Next up is fourth-placed Graham Rahal, who had a career year.

Graham Rahal, No. 15 Rahal Letterman Lanigan Racing Honda

  • 2014: 19th Place, Best Finish 2nd, Best Start 4th, 1 Podium, 2 Top-5, 4 Top-10s, 28 Laps Led, 14.4 Avg. Start, 15.0 Avg. Finish
  • 2015: 4th Place, 2 Wins, Best Start 5th, 6 Podiums, 8 Top-5, 10 Top-10s, 76 Laps Led, 11.0 Avg Start, 8.5 Avg. Finish

Formula 1 fans will remember the miraculous, shock rise of Brawn GP, which didn’t even exist as a team until mere weeks before the 2009 Australian Grand Prix having risen from the demise of the former Honda factory team, and then promptly proceeded to stomp the field en route to winning both the Driver’s and Constructor’s World Championships that season.

It’s the best racing comparison in recent years – or perhaps any year – for what was done at Rahal Letterman Lanigan Racing in 2015, courtesy of a career year from Graham Rahal, an instant chemistry renewal with the people father Bobby put in place, and the fact Bobby himself stepped back this year to allow his team’s key players to shine through.

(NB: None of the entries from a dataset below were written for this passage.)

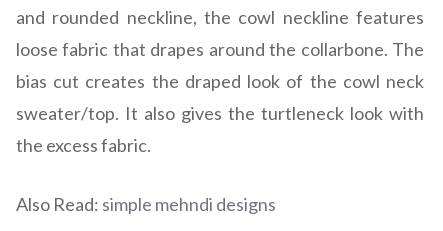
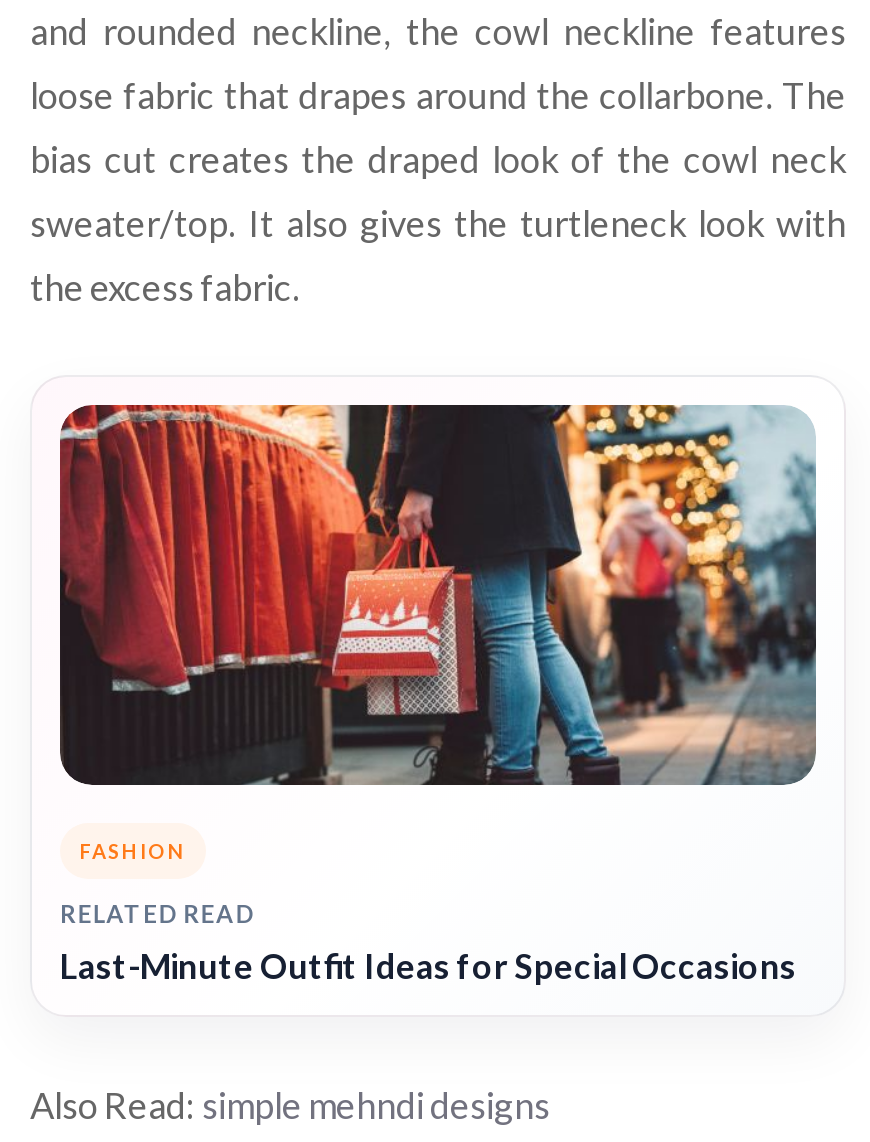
+ [image]
+ FASHION
+ RELATED READ
+ Last-Minute Outfit Ideas for Special Occasions
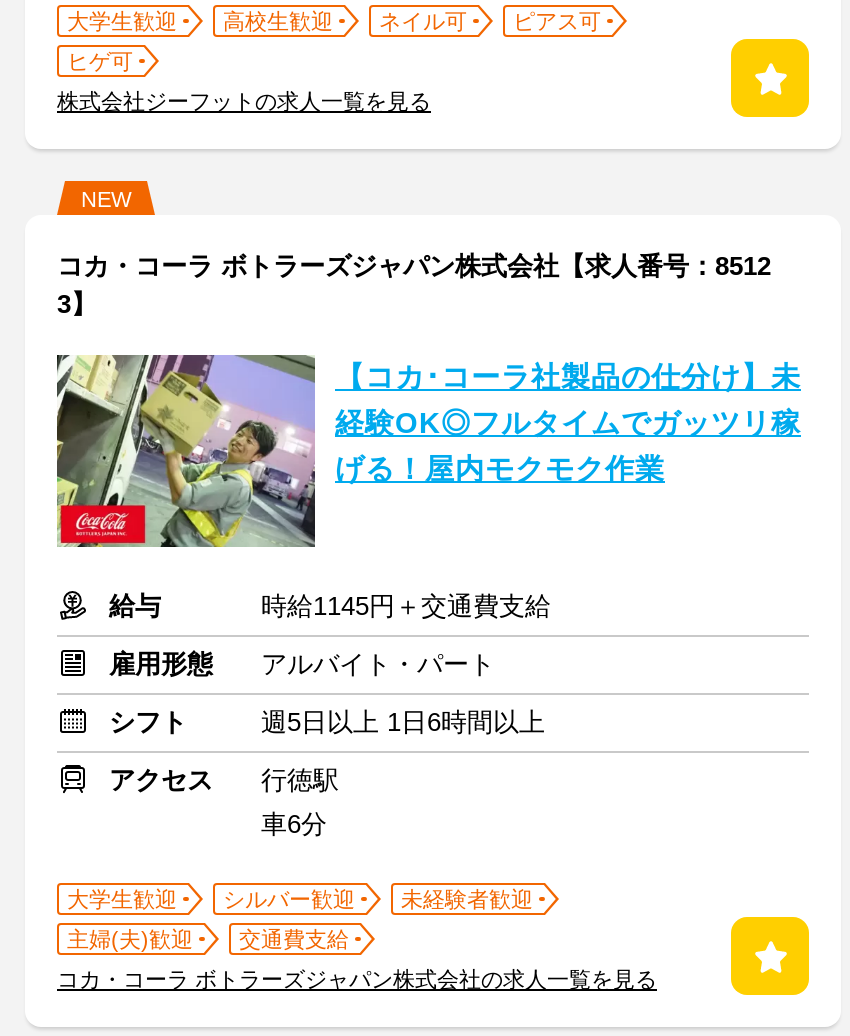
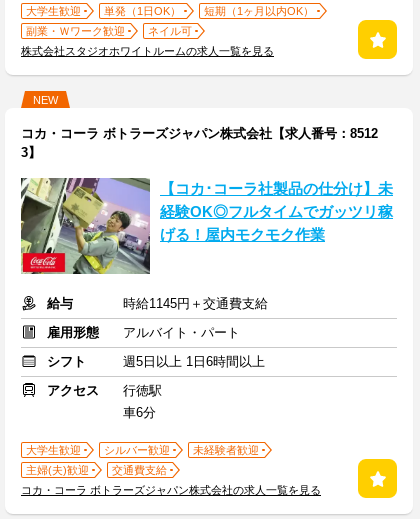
- ピアス可
- ヒゲ可
- 株式会社ジーフットの求人一覧を見る
+ 株式会社スタジオホワイトルームの求人一覧を見る

- 高校生歓迎
+ 単発（1日OK）
+ 短期（1ヶ月以内OK）
+ 副業・Ｗワーク歓迎

moved down: ネイル可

Because quite simply, after finishes of 18th and 19th the last two seasons, no one in their right mind had Rahal winning races and contending for a championship this season.

It’s hard to say specifically which point was most important, because all played dividends. Bobby Rahal moved off the pit box, and actually missed a fair number of races this year, which allowed Graham and team manager Ricardo Nault to gel with Nault on the radio and pretty much running the team on the whole. Then there were the three key crewmember additions: Eddie Jones moving over to be lead engineer on the No. 15 car was clutch, as was Rahal getting the opportunity to reunite with Martin Pare and work for the first time with Mike Talbott. The addition of damper ace Stuart Kenworthy was not covered much this year, but undoubtedly a big help. Sponsor Steak ‘n Shake’s arrival also brought a wealth of attention.

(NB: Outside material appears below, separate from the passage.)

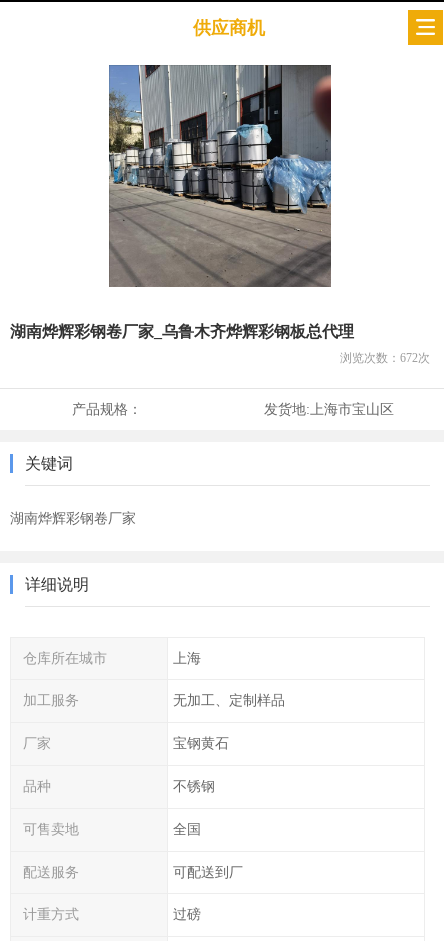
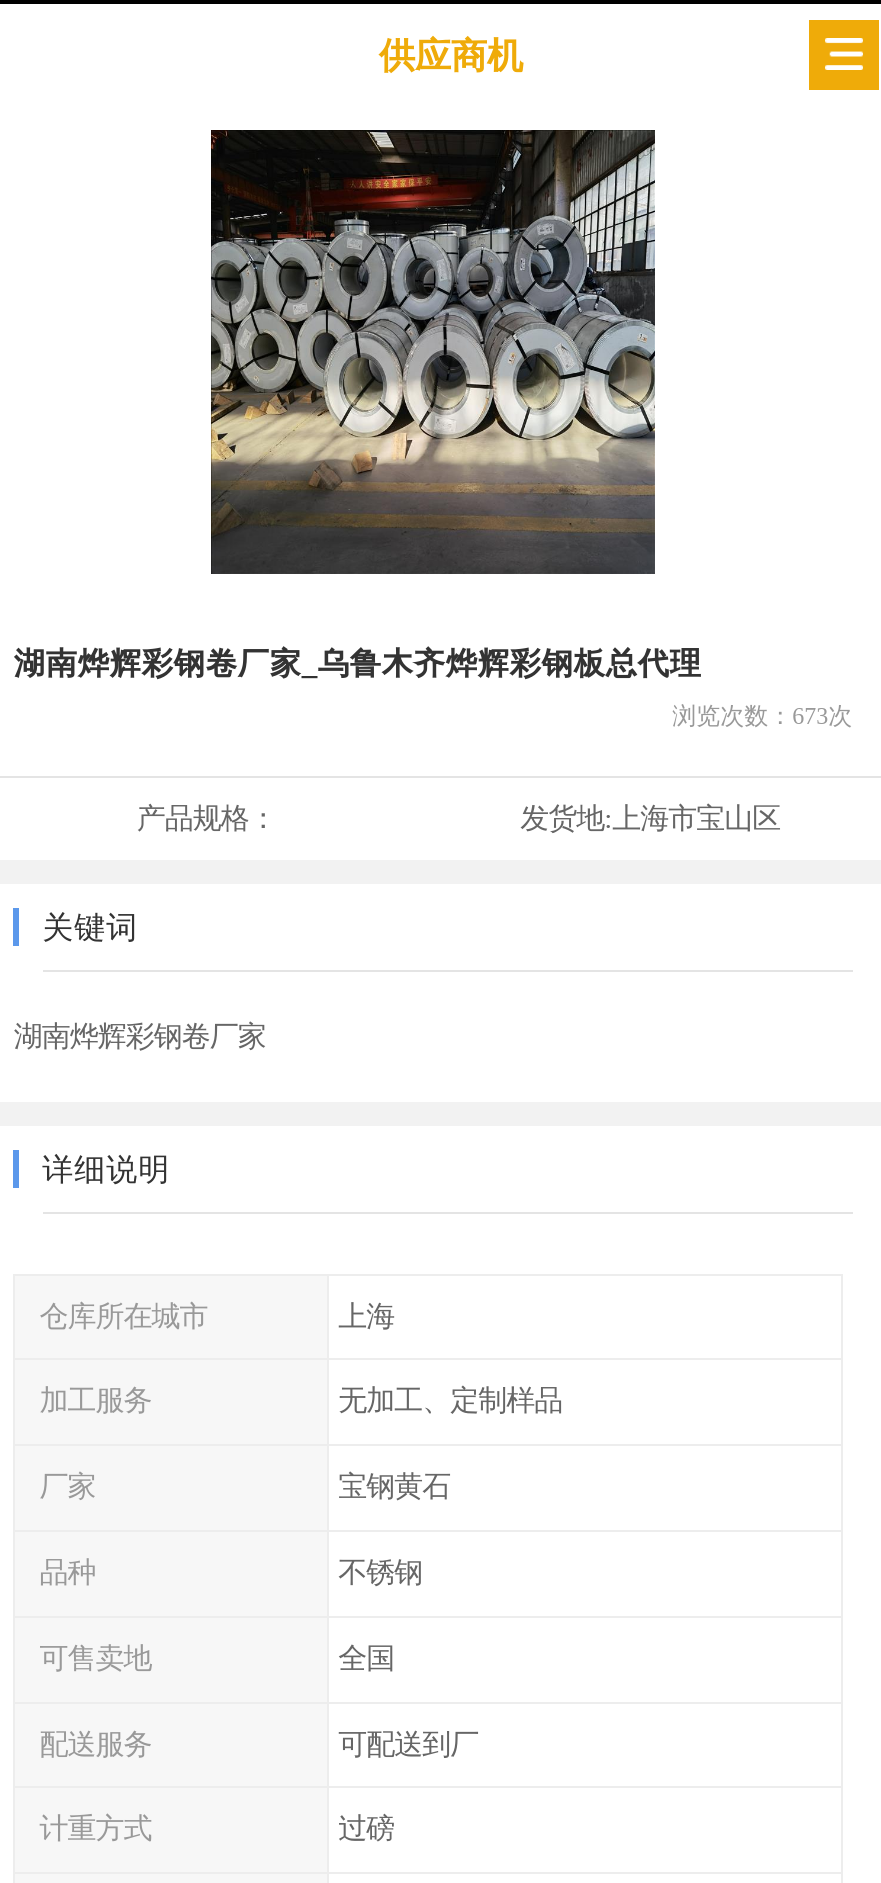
- [image]
+ [image]

- 浏览次数：672次
+ 浏览次数：673次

And then there were the drives in the races themselves. Perhaps strangely, Rahal had a tough qualifying average – only 11th – but it was the best for a Honda driver this year. The strategy calls from RLL were damn near perfect all year and Rahal seized every opportunity at his disposal, be it his wins at Fontana and Mid-Ohio, his recovery at Iowa, and his numerous other podiums throughout the year. His charge to second at Barber stands out as one of the drives of the year.

Call Fontana lucky if you will, and he was fortunate to avoid a penalty for leaving with the fuel buckeye, but even so he still could have come back given where the race was at that point. And being on the receiving end of two ill-advised taps from Tristan Vautier and Sebastien Bourdais at Pocono and Sonoma, respectively, cost him huge results and huge points – the net effect of three races.

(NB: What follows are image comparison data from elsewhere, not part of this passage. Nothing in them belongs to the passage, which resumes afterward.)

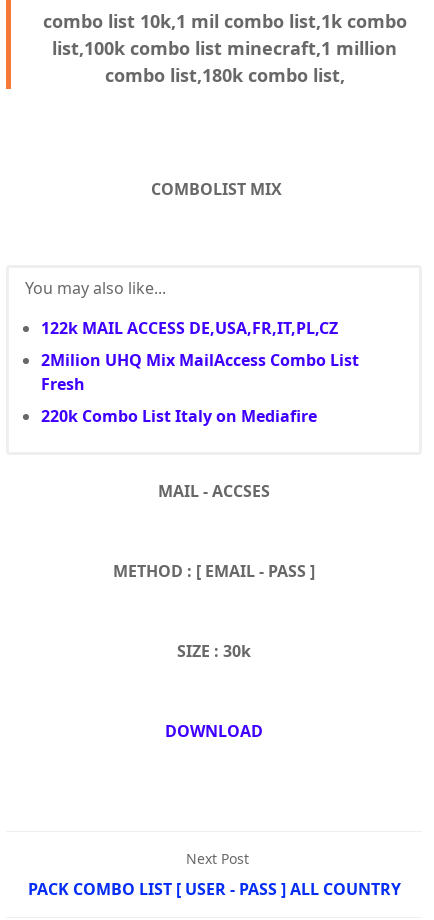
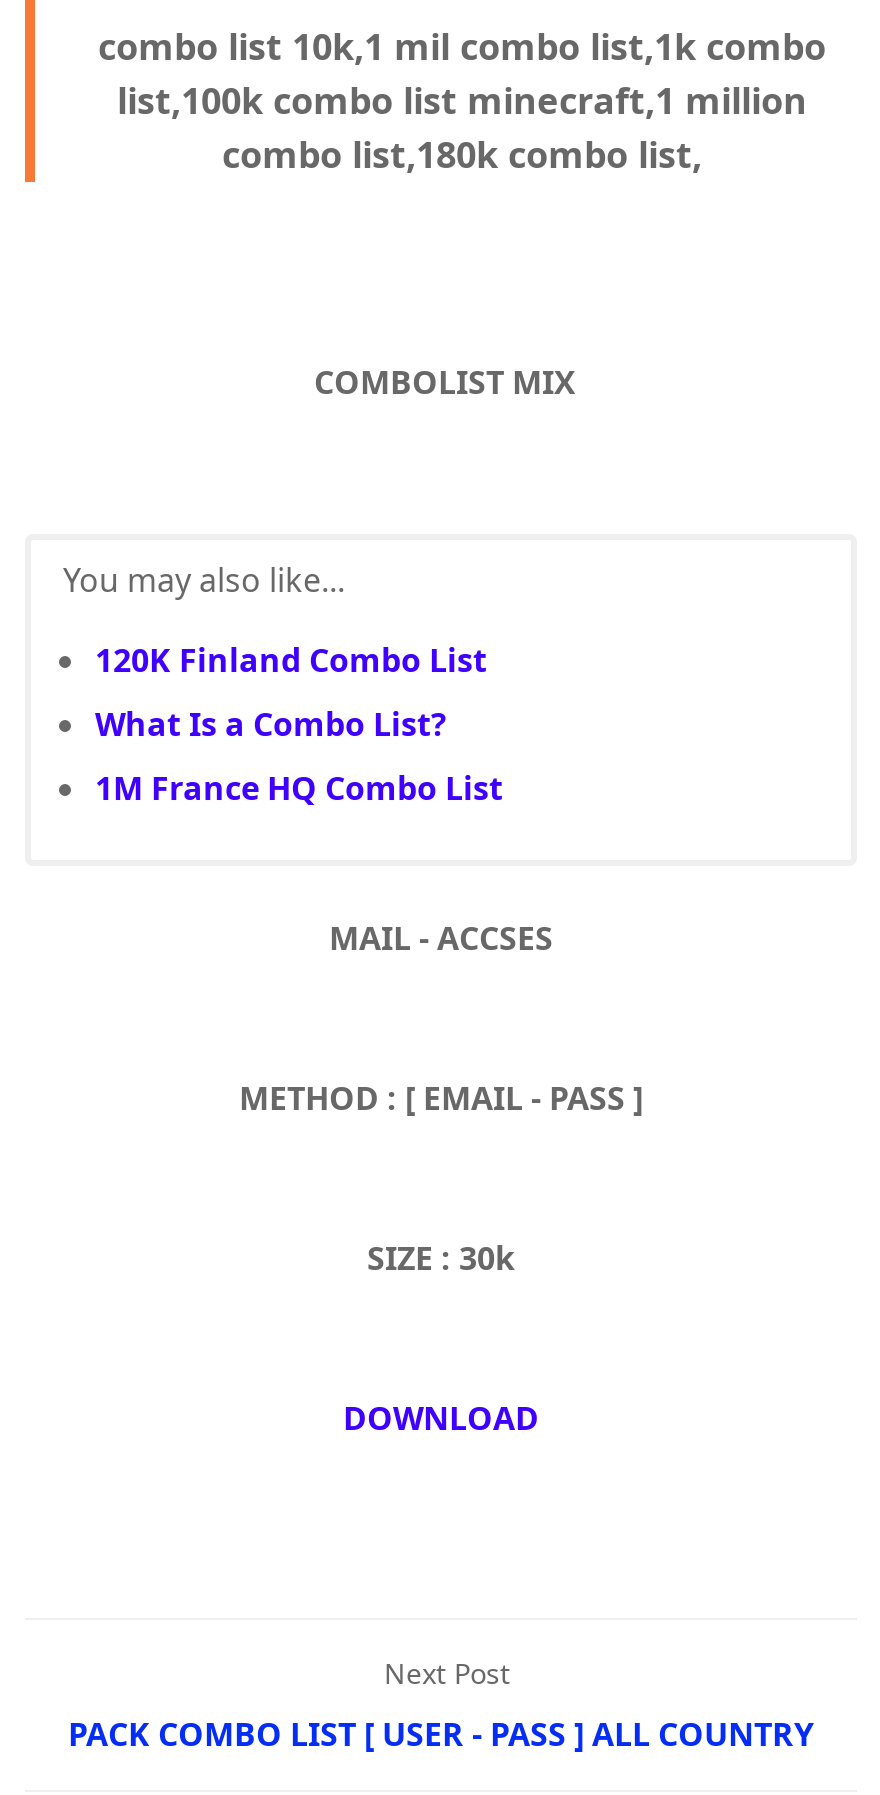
- 122k MAIL ACCESS DE,USA,FR,IT,PL,CZ
+ 120K Finland Combo List

- 2Milion UHQ Mix MailAccess Combo List
- Fresh
+ What Is a Combo List?

- 220k Combo List Italy on Mediafire
+ 1M France HQ Combo List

The single-car title charge was one of the stories of the year, even beyond Scott Dixon’s championship comeback and Juan Pablo Montoya’s consistent-until-Sonoma season. Rahal re-established his credentials on track if people had forgotten what he was capable of; additionally, he reaffirmed his status as one of racing’s best people with his work in the Justin Wilson memorial auction after that tragedy. It was truly a ’15 to remember for the driver of the No. 15 car.